Tensor Framework / TensorFaces

 

Multilinear tensor modeling methods are particularly well suited for mathematically representing cause-and-effect of multi-modal data where an observation, such as an image, is the result of several constituent factors, the causal factors of data formation.

For example, natural images are the compositional consequence of multiple factors related to scene structure, illumination, and imaging. The appearance of a person in an image (i.e. its pixel values) is the result of the facial geometry of a person, camera location/parameters, lighting conditions, expression, etc. While we can directly observe and measure the gray (or color) values in an image, we are often more interested in the information associated with the causal factors that determine the pixel values in an image, such as the person's identity, the viewing direction, or expression, which may be inferred, but not directly measured. The causal factors are represented by the latent variables in a computational model.

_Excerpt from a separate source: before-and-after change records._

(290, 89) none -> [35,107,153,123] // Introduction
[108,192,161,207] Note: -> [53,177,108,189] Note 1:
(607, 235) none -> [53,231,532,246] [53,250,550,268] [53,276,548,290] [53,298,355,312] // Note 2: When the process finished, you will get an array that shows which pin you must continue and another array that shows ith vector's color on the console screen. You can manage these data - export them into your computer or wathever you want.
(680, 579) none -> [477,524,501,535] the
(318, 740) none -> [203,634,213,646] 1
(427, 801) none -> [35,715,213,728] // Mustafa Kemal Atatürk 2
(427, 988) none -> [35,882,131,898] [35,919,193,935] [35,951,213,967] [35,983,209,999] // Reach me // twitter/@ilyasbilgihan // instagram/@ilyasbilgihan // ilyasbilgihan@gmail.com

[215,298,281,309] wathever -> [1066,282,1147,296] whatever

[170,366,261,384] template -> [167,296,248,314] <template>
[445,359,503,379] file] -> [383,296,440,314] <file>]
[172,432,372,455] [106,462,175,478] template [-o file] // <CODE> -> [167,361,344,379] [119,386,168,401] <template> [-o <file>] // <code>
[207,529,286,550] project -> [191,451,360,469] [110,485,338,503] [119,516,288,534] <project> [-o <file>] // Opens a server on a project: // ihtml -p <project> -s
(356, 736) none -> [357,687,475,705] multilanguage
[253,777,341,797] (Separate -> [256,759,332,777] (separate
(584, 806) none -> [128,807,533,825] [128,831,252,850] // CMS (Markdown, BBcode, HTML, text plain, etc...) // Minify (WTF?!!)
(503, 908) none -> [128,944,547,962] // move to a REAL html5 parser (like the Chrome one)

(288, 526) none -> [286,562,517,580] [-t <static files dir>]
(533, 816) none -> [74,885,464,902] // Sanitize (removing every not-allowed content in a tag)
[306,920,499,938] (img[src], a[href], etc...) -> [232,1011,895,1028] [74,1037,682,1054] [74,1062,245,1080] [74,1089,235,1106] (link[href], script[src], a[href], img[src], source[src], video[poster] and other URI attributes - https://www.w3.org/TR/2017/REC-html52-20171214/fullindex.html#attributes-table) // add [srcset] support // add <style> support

Data tensor modeling was first employed in computer vision, computer graphics and machine learning to represent cause-and-effect and demonstratively disentangle the causal factors of observable data and recognize people from the way they move (Human Motion Signatures in 2001) and from their facial images (TensorFaces in 2002), but it may be used to recognize any objects or object attributes. 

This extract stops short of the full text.